Home > Other > Children of Paradise: A Novel > Page 29
Children of Paradise: A Novel Page 29

by Fred D'Aguiar


  The guards believe their gunfire repelled a mercenary attack on the commune. They say the assailants manipulated the jungle according to their training, but the superior firepower of the guards saved the day. These hostile forces will regroup and launch another, more direct attack on the commune, so preparations need to be made to repulse them. And if this line of defense fails, there is always the ultimate escape route from capture and imprisonment and separation of parents from children and dissolution of the commune. The preacher asks the guards if they accept his assessment of the situation and his remedy for it. They all agree that they want to evade their persecutors and be by their leader’s side in paradise. They will mount an armed defense of the commune as a first response to any hostility, and this should create a diversion and help to facilitate the orderly departure of everyone in the commune from this world to the next. The leader says theirs is a win-win situation. Faith is the only requisite ingredient in a recipe to win the kingdom of heaven.

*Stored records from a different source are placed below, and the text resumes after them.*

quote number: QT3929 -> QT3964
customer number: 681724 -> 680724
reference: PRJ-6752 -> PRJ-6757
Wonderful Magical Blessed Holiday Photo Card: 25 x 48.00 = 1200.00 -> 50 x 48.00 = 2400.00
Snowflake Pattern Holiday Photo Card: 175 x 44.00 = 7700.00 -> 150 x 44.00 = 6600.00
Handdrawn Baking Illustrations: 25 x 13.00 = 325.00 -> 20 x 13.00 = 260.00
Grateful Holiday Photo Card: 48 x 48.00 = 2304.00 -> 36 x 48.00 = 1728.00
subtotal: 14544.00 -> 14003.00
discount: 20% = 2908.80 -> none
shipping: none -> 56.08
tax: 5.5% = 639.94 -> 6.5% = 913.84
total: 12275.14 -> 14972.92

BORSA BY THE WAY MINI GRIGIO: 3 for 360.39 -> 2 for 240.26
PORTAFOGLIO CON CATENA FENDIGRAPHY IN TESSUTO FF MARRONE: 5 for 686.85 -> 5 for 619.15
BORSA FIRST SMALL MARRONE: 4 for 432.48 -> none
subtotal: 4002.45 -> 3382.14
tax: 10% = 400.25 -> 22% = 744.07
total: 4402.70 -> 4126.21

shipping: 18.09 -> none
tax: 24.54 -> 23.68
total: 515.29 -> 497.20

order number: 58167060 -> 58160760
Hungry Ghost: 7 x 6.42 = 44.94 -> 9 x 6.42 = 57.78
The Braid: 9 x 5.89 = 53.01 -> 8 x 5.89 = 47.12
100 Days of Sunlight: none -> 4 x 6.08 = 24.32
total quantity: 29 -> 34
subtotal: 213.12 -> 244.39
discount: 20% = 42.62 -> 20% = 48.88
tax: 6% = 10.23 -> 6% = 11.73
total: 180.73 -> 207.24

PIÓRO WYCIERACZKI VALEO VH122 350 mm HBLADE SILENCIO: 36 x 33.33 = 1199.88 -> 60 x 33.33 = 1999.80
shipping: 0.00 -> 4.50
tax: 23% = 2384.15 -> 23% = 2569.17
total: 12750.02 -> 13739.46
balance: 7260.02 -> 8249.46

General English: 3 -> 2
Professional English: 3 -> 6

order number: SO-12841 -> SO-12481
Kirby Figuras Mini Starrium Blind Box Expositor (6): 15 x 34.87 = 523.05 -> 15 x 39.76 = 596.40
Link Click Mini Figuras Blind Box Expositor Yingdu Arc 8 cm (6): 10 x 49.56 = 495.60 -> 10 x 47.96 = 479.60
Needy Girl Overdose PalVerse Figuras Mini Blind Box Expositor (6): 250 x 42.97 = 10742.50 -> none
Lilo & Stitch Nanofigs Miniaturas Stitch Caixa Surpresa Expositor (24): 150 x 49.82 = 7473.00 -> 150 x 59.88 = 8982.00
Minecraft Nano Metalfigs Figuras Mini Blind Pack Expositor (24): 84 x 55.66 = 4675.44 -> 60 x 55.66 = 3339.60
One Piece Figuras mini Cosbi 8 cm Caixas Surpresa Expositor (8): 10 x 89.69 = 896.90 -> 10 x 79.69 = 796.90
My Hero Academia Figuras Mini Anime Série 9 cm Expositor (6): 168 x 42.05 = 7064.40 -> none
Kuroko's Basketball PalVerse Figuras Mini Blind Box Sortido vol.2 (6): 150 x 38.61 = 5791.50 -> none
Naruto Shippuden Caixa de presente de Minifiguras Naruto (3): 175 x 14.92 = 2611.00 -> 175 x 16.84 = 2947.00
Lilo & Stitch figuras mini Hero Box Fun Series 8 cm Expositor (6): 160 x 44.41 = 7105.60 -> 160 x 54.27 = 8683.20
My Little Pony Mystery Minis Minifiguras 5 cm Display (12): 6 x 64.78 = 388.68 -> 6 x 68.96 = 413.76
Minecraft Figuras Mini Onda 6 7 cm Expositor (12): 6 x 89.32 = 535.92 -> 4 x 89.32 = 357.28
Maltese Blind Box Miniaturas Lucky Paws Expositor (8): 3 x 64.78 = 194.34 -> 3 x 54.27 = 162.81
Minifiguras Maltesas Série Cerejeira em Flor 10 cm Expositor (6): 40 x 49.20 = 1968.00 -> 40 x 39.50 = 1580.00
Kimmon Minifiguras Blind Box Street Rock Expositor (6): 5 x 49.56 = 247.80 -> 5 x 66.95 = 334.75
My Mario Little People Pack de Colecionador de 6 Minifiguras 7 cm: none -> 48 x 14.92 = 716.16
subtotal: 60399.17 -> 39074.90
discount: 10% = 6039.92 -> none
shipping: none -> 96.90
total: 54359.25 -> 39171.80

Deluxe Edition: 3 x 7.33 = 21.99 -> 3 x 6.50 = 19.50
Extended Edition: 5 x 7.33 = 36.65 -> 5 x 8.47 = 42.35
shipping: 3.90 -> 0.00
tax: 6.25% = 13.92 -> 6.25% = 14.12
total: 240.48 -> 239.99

  Over the community loudspeaker, the preacher announces the imminent arrival of a delegation from the U.S.:

  —Soon Satan will set foot in our holy refuge.

  It galls him to say the name of the land that banished them all. He asks the faithful if they want prying eyes and hostile minds to walk all over the commune that their labor built from nothing, the order that they carved out of the chaos of the jungle, for these intruders to judge them as if they were common criminals. No one wants that, and they all pause in the middle of their chores to shout and gesticulate at the nearest loudspeaker.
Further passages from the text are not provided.